EU-Regulierung: Großbanken behalten Privilegien
Die EU-Kommission hat Regeln für die europäischen Geldinstitute vorgelegt. Doch eine Zerschlagung wird sie wohl scheuen.
BRÜSSEL taz | Die großen Banken in Euroland genießen indirekte staatliche Subventionen von jährlich mehr als 200 Milliarden Euro. Zu diesem Schluss kommt eine unabhängige Studie, die der grüne Europaabgeordnete Philippe Lamberts in Auftrag gegeben hat. Besserung ist nicht in Sicht: Ein Vorschlag zur Neuordnung des Bankgeschäfts, den EU-Binnenmarktkommissar Michel Barnier am Mittwoch in Brüssel vorlegen will, sieht keine durchgreifenden Reformen vor.
Dabei wären Änderungen dringend geboten, meint Lamberts. Denn bisher gehen Investoren und Spekulanten davon aus, dass große, „systemrelevante“ Banken im Fall einer neuen Krise in der Eurozone von den Staaten gerettet werden. Bei den Bankenkrisen in Irland und Spanien war dies auch der Fall, nur auf Zypern gingen die Euroretter anders vor – und zerschlugen eine Bank, allerdings eine relativ kleine.
Großbanken genießen einen Vorteil gegenüber kleinen und mittleren Geldinstituten. Sie sind „too big to fail“ – zu groß, um zu scheitern. Ihre Pleite könnte das gesamte Finanzsystem gefährden. Deshalb rechnen die Märkte damit, dass Staaten die Großbanken in jedem Fall vor der Pleite retten. Also müssen sie weniger Zinsen zahlen und kommen leichter an Kredite.
Das komme einer Subvention von jährlich 233 Milliarden Euro gleich, schätzt Lamberts. „Dies ist einer der großen Funktionsfehler, den die Krise offengelegt hat“, sagt er. Es sei unverständlich, dass er noch nicht ausgeräumt wurde – schließlich liegen genug Vorschläge auf dem Tisch.

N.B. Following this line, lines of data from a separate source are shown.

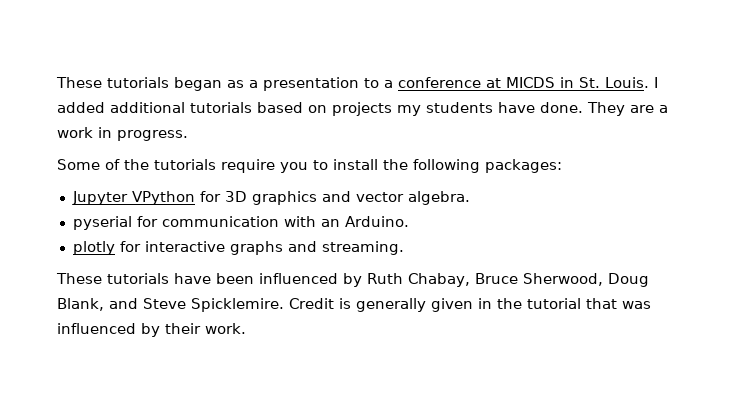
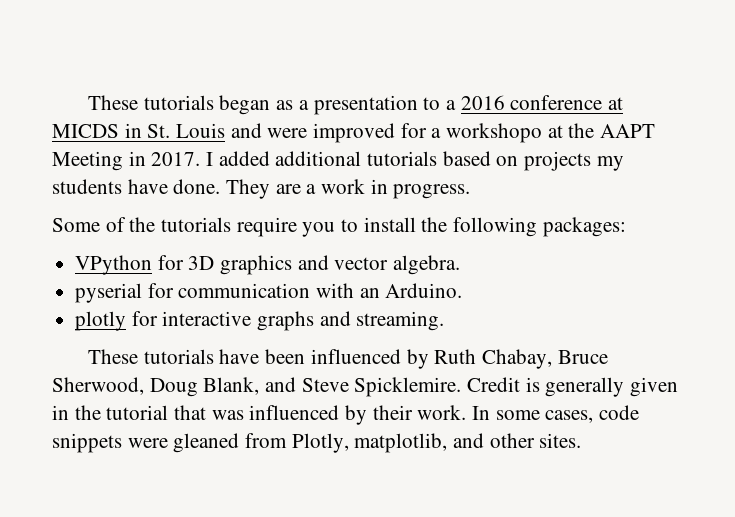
(393, 84) none -> [460,95,505,110] 2016
[605,77,649,88] Louis. -> [176,123,656,143] [52,151,201,171] Louis and were improved for a workshopo at the AAPT Meeting in 2017.
[71,191,128,205] Jupyter -> (626, 227) none
(246, 328) none -> [472,405,640,423] [52,433,582,453] In some cases, code snippets were gleaned from Plotly, matplotlib, and other sites.

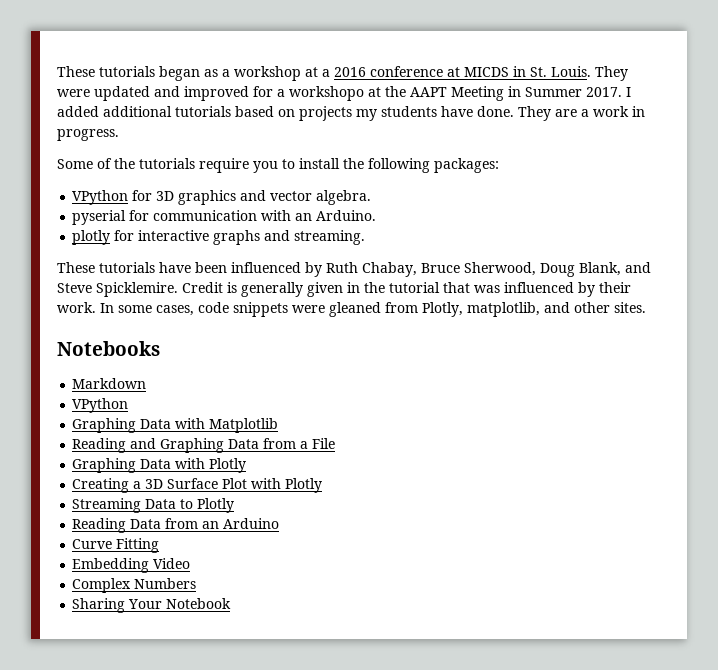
[313,95,441,115] presentation to -> [234,66,318,81] workshop at
[176,123,308,138] Louis and were -> [551,66,628,81] [57,86,180,101] Louis. They were updated and
(146, 158) none -> [525,87,582,97] Summer
(582, 440) none -> [57,341,160,356] [72,378,147,389] [72,398,129,413] [72,418,279,433] [72,438,336,453] [72,458,247,473] [72,478,323,493] [72,498,235,513] [72,518,280,533] [72,538,160,553] [72,558,191,573] [72,578,197,593] [72,598,232,613] // Notebooks // Markdown // VPython // Graphing Data with Matplotlib // Reading and Graphing Data from a File // Graphing Data with Plotly // Creating a 3D Surface Plot with Plotly // Streaming Data to Plotly // Reading Data from an Arduino // Curve Fitting // Embedding Video // Complex Numbers // Sharing Your Notebook

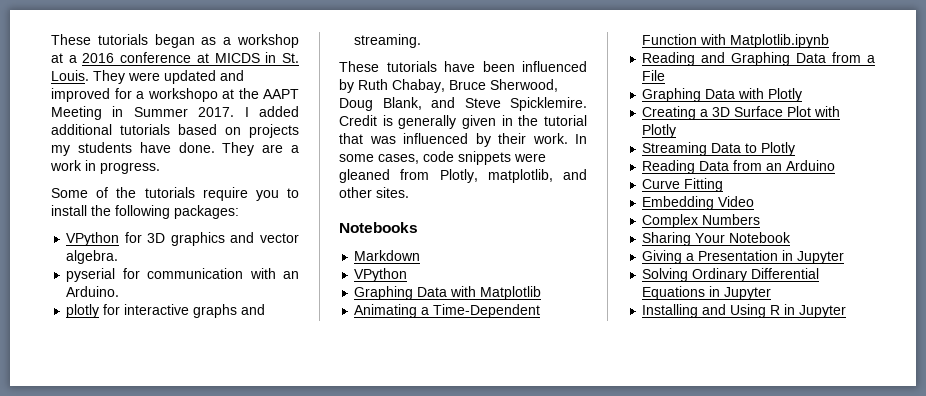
(279, 425) none -> [354,304,541,318] [642,34,830,48] // Animating a Time-Dependent Function with Matplotlib.ipynb
(232, 603) none -> [642,250,845,264] [642,268,820,282] [642,286,772,300] [642,304,847,318] // Giving a Presentation in Jupyter // Solving Ordinary Differential Equations in Jupyter // Installing and Using R in Jupyter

Ursprünglich war geplant, dass große, „systemrelevante“ Finanzinstitute wie die Deutsche Bank aufgespalten werden: in das konservative Privatkundengeschäft auf der einen und das riskante Investmentbanking auf der anderen Seite. So hatte es eine Expertengruppe um den finnischen Notenbankchef Erkki Liikanen 2012, auf dem Höhepunkt der Eurokrise, vorgeschlagen. Ziel der Spaltung: Risiken mindern, Privatkunden schützen. Barnier schreckt vor einem solchen Schritt zurück. Deshalb können die Geldhäuser nach Ansicht von Kritikern weiter riskante Geschäfte betreiben.
Das Europaparlament droht schon mit Ablehnung. Lamberts grüner Kollege Sven Giegold nannte den Vorschlag inakzeptabel. „Das Ganze verbleibt im Reich des Symbolischen“, so Giegold. Wegen der vielen Ausnahmen hätten die Pläne kaum positive Auswirkungen; die Finanzmärkte würden so nicht stabiler.